**TASK TO COMPLETE:** Reproduce the records exactly, but not the pictures.

Data items:
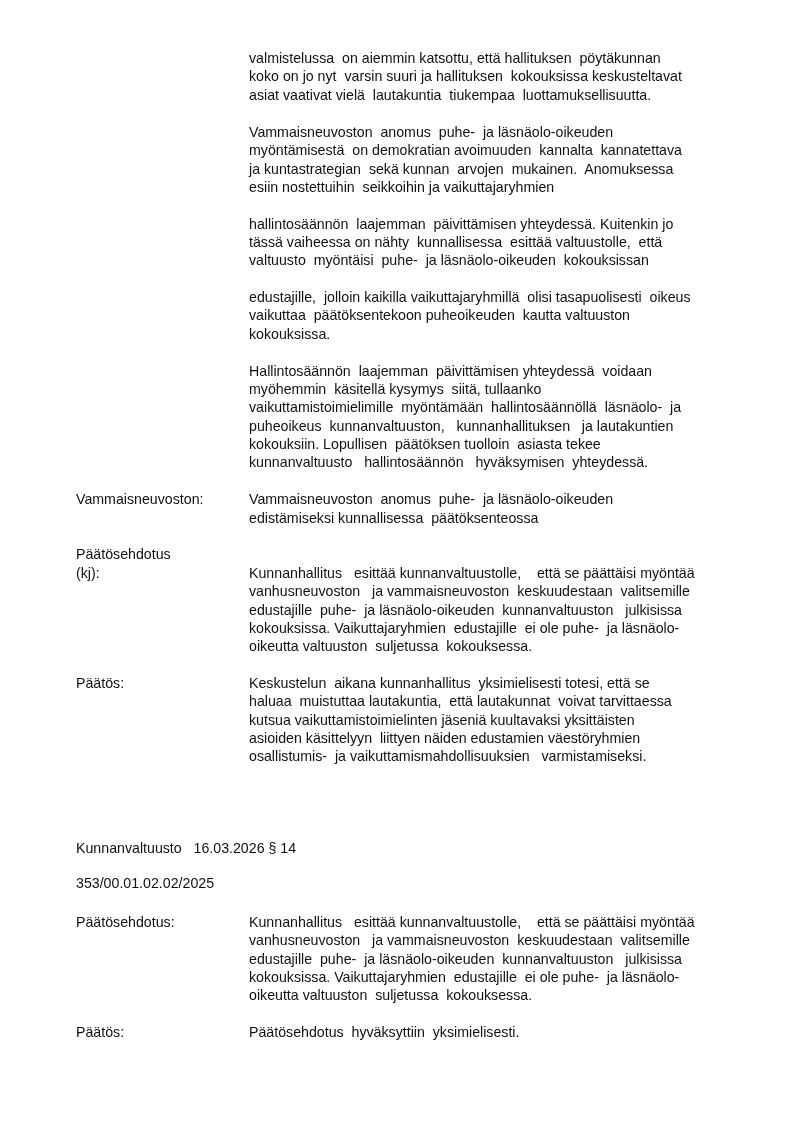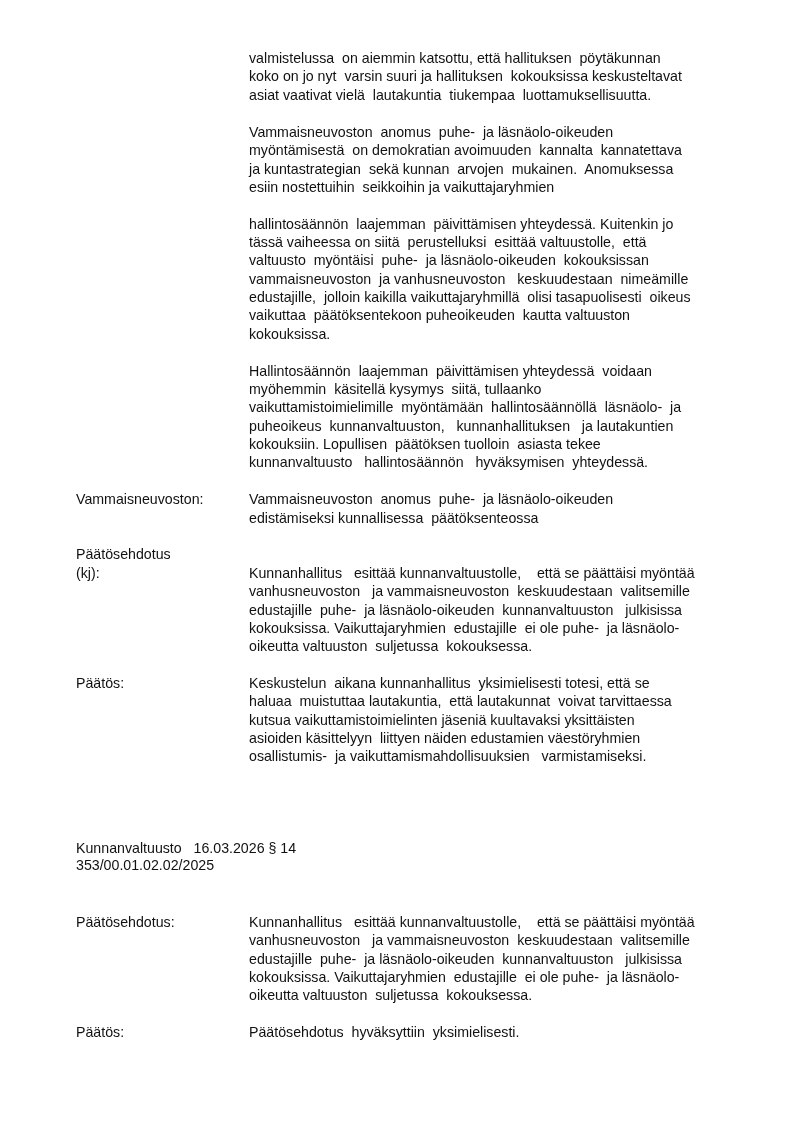--- a/index.html
+++ b/index.html
@@ -24,7 +24,7 @@
   <div class="line col-r" style="top:160px">ja kuntastrategian  sekä kunnan  arvojen  mukainen.  Anomuksessa</div>
   <div class="line col-r" style="top:178px">esiin nostettuihin  seikkoihin ja vaikuttajaryhmien</div>
   <div class="line col-r" style="top:215px">hallintosäännön  laajemman  päivittämisen yhteydessä. Kuitenkin jo</div>
-  <div class="line col-r" style="top:233px">tässä vaiheessa on siitä  perustelluksi  esittää valtuustolle,  että</div>
+  <div class="line col-r" style="top:233px">tässä vaiheessa on nähty  kunnallisessa  esittää valtuustolle,  että</div>
   <div class="line col-r" style="top:251px">valtuusto  myöntäisi  puhe-  ja läsnäolo-oikeuden  kokouksissan</div>
   <div class="line col-r" style="top:270px">vammaisneuvoston  ja vanhusneuvoston   keskuudestaan  nimeämille</div>
   <div class="line col-r" style="top:288px">edustajille,  jolloin kaikilla vaikuttajaryhmillä  olisi tasapuolisesti  oikeus</div>

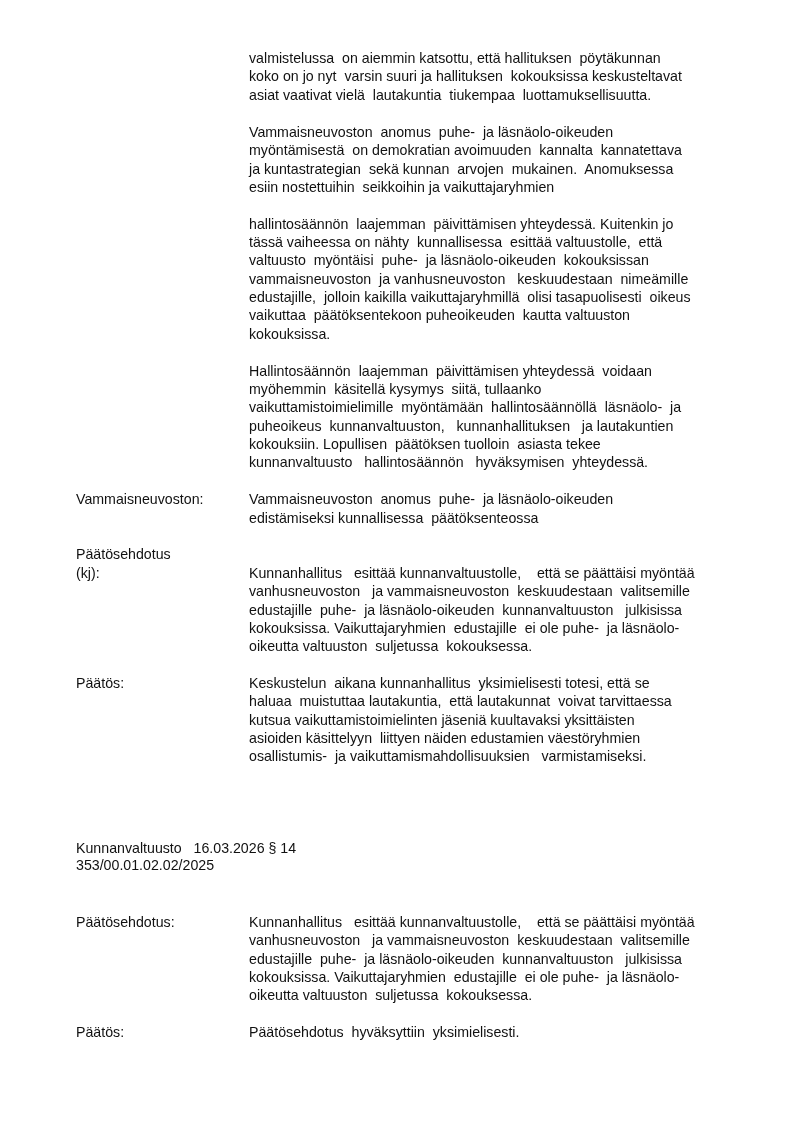--- a/index.html
+++ b/index.html
@@ -26,7 +26,6 @@
   <div class="line col-r" style="top:215px">hallintosäännön  laajemman  päivittämisen yhteydessä. Kuitenkin jo</div>
   <div class="line col-r" style="top:233px">tässä vaiheessa on nähty  kunnallisessa  esittää valtuustolle,  että</div>
   <div class="line col-r" style="top:251px">valtuusto  myöntäisi  puhe-  ja läsnäolo-oikeuden  kokouksissan</div>
-  <div class="line col-r" style="top:270px">vammaisneuvoston  ja vanhusneuvoston   keskuudestaan  nimeämille</div>
   <div class="line col-r" style="top:288px">edustajille,  jolloin kaikilla vaikuttajaryhmillä  olisi tasapuolisesti  oikeus</div>
   <div class="line col-r" style="top:306px">vaikuttaa  päätöksentekoon puheoikeuden  kautta valtuuston</div>
   <div class="line col-r" style="top:325px">kokouksissa.</div>

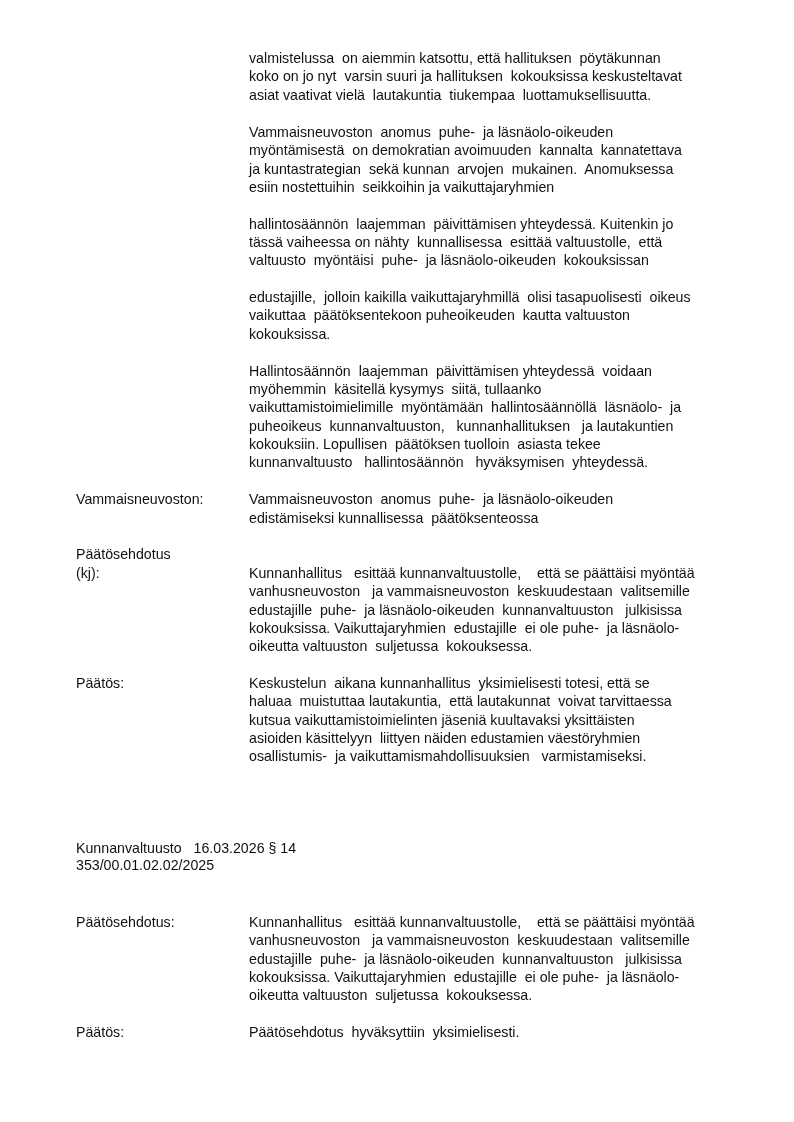--- a/index.html
+++ b/index.html
@@ -57,7 +57,7 @@
   <div class="line col-r" style="top:747px">osallistumis-  ja vaikuttamismahdollisuuksien   varmistamiseksi.</div>
 
   <div class="line col-l" style="top:839px">Kunnanvaltuusto   16.03.2026 § 14</div>
-  <div class="line col-l" style="top:856px">353/00.01.02.02/2025</div>
+  <div class="line col-l" style="top:874px">353/00.01.02.02/2025</div>
 
   <div class="line col-l" style="top:913px">Päätösehdotus:</div>
   <div class="line col-r" style="top:913px">Kunnanhallitus   esittää kunnanvaltuustolle,    että se päättäisi myöntää</div>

**RESPONSE TO THIS EXERCISE:**
--- a/index.html
+++ b/index.html
@@ -24,7 +24,7 @@
   <div class="line col-r" style="top:160px">ja kuntastrategian  sekä kunnan  arvojen  mukainen.  Anomuksessa</div>
   <div class="line col-r" style="top:178px">esiin nostettuihin  seikkoihin ja vaikuttajaryhmien</div>
   <div class="line col-r" style="top:215px">hallintosäännön  laajemman  päivittämisen yhteydessä. Kuitenkin jo</div>
-  <div class="line col-r" style="top:233px">tässä vaiheessa on siitä  perustelluksi  esittää valtuustolle,  että</div>
+  <div class="line col-r" style="top:233px">tässä vaiheessa on nähty  kunnallisessa  esittää valtuustolle,  että</div>
   <div class="line col-r" style="top:251px">valtuusto  myöntäisi  puhe-  ja läsnäolo-oikeuden  kokouksissan</div>
   <div class="line col-r" style="top:270px">vammaisneuvoston  ja vanhusneuvoston   keskuudestaan  nimeämille</div>
   <div class="line col-r" style="top:288px">edustajille,  jolloin kaikilla vaikuttajaryhmillä  olisi tasapuolisesti  oikeus</div>

--- a/index.html
+++ b/index.html
@@ -26,7 +26,6 @@
   <div class="line col-r" style="top:215px">hallintosäännön  laajemman  päivittämisen yhteydessä. Kuitenkin jo</div>
   <div class="line col-r" style="top:233px">tässä vaiheessa on nähty  kunnallisessa  esittää valtuustolle,  että</div>
   <div class="line col-r" style="top:251px">valtuusto  myöntäisi  puhe-  ja läsnäolo-oikeuden  kokouksissan</div>
-  <div class="line col-r" style="top:270px">vammaisneuvoston  ja vanhusneuvoston   keskuudestaan  nimeämille</div>
   <div class="line col-r" style="top:288px">edustajille,  jolloin kaikilla vaikuttajaryhmillä  olisi tasapuolisesti  oikeus</div>
   <div class="line col-r" style="top:306px">vaikuttaa  päätöksentekoon puheoikeuden  kautta valtuuston</div>
   <div class="line col-r" style="top:325px">kokouksissa.</div>

--- a/index.html
+++ b/index.html
@@ -57,7 +57,7 @@
   <div class="line col-r" style="top:747px">osallistumis-  ja vaikuttamismahdollisuuksien   varmistamiseksi.</div>
 
   <div class="line col-l" style="top:839px">Kunnanvaltuusto   16.03.2026 § 14</div>
-  <div class="line col-l" style="top:856px">353/00.01.02.02/2025</div>
+  <div class="line col-l" style="top:874px">353/00.01.02.02/2025</div>
 
   <div class="line col-l" style="top:913px">Päätösehdotus:</div>
   <div class="line col-r" style="top:913px">Kunnanhallitus   esittää kunnanvaltuustolle,    että se päättäisi myöntää</div>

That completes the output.